Aim of the exercise:
For the listing below, show each line that includes the string "right".

Excerpted data Start Marker

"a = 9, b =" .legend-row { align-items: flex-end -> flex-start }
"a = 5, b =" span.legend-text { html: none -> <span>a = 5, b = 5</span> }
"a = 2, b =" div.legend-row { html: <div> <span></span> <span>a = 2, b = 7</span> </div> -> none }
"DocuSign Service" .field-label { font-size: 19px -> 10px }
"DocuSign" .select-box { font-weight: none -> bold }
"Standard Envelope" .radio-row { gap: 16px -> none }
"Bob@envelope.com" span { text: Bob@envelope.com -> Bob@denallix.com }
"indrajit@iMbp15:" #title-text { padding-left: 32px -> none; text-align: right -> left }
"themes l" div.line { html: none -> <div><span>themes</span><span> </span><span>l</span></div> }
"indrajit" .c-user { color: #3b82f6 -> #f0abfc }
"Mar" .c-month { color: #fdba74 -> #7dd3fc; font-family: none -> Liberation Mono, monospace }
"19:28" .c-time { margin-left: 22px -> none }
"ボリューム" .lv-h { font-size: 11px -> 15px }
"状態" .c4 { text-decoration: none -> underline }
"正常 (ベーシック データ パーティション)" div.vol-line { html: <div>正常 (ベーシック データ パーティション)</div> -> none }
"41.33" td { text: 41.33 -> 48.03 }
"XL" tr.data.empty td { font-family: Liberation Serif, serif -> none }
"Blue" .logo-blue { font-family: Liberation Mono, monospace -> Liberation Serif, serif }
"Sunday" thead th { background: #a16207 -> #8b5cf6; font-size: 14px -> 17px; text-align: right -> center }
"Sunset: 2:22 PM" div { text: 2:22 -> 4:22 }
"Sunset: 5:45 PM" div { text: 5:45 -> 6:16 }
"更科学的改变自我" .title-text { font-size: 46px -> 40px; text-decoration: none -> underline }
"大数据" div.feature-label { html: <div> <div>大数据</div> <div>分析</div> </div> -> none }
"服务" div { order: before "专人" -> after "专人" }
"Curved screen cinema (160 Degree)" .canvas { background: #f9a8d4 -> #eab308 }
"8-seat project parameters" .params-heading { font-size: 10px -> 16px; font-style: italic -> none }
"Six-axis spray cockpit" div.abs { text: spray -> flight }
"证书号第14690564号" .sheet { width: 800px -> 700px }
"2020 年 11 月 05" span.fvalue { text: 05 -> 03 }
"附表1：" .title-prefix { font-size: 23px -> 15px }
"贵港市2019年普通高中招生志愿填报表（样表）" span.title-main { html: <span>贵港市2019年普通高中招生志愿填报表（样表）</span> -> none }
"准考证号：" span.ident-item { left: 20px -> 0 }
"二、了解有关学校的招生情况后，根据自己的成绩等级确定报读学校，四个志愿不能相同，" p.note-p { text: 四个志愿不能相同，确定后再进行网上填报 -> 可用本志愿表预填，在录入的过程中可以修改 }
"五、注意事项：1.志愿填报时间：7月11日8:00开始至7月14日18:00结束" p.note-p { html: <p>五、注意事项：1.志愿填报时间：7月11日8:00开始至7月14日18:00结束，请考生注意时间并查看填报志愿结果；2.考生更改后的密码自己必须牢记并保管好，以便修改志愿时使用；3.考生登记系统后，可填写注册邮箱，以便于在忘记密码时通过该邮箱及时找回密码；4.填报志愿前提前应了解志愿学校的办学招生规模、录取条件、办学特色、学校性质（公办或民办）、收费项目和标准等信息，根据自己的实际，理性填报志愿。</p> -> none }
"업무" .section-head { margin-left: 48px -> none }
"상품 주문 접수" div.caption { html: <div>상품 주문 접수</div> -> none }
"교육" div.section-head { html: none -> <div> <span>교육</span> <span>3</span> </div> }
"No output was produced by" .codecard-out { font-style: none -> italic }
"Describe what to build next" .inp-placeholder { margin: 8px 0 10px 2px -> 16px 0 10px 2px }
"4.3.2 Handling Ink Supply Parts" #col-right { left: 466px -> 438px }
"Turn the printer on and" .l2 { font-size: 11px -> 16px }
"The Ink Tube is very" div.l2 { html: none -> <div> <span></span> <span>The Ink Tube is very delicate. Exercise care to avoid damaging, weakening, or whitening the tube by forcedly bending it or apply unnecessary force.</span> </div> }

Excerpted data End Marker

Solved problem:
"indrajit@iMbp15:" #title-text { padding-left: 32px -> none; text-align: right -> left }
"Sunday" thead th { background: #a16207 -> #8b5cf6; font-size: 14px -> 17px; text-align: right -> center }
"4.3.2 Handling Ink Supply Parts" #col-right { left: 466px -> 438px }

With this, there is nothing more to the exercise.